The BBC decided to discontinue the show in 1955 after Annette Mills' death and Muffin quickly moved to the new ITV channel. He was only briefly on the ITV, but this did not stop either Muffin the Mule or the Hogarth Puppets which continued their fifty years of touring. They went to many European countries, as well as New Zealand. Their Kiwi character was created at the instigation of the Governor of New Zealand.

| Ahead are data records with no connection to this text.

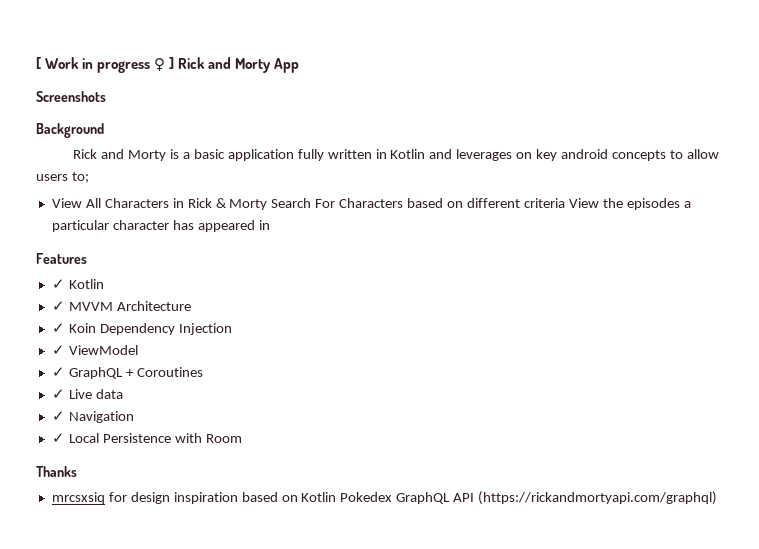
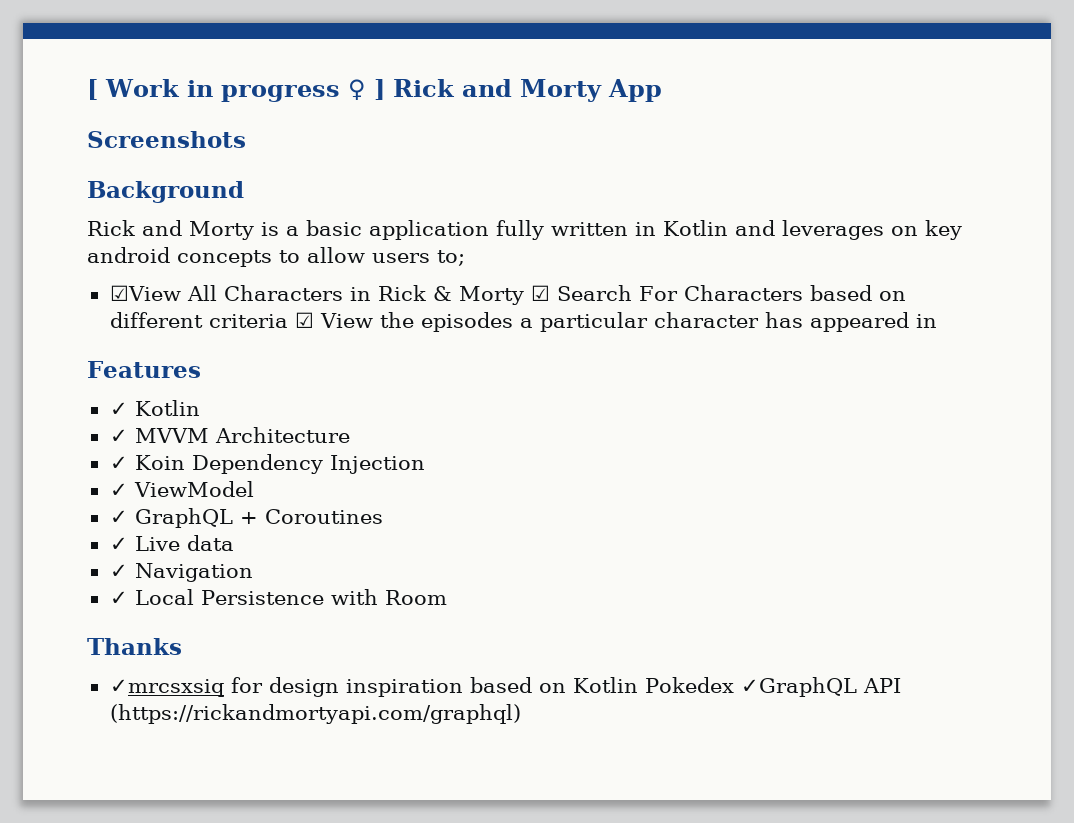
[51,198,82,208] View -> [109,285,181,301] ☑View
(268, 204) none -> [530,285,550,301] ☑
(565, 203) none -> [294,312,314,328] ☑
[51,492,105,504] mrcsxsiq -> [109,679,224,697] ✓mrcsxsiq
[396,492,451,504] GraphQL -> [740,677,857,697] ✓GraphQL

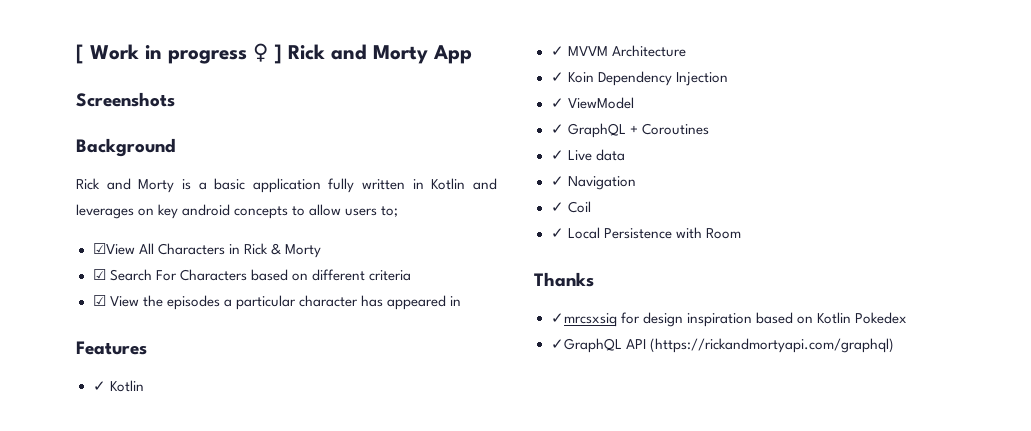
(524, 295) none -> (321, 251) //
(288, 321) none -> (411, 275) //
(253, 572) none -> [550,201,591,213] // ✓ Coil
(734, 685) none -> (907, 318) //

The Hogarths welcomed other puppeteers to their home when they were not touring in Australia or Canada. The church halls that they had booked themselves in the 1930s were replaced by appearances in the West End. They were able to fund the training of two apprentices and their expertise was sought for major productions that requires puppetry. They created life size puppets of The Water Babies for a production at the Glynebourne Theatre. These puppets later appeared in Australia and they, together with arts grants, are credited with inspiring other puppet productions in the 1960s and 1970s.

==Later life, death and legacy==
By the time her husband died on 23 April 1985 they had retired from showing their collection of puppets. Hogarth moved to Budleigh Salterton after her husband's death, where her only child continued the family business.

Hogarth died in a nursing home near her house on 9 April 1993, aged 83.

Hogarth and her husband's puppets which they collected as they toured abroad are in a collection in London.

In 2003, it was announced that the BBC would recreate "Muffin the Mule", but Hogarth's naughty character would be replaced by a helpful character and the series would have an animated Muffin.

Some of the BBC episodes survive and are available. Some of the original series was included in a 2006 Doctor Who story titled "The Idiot's Lantern".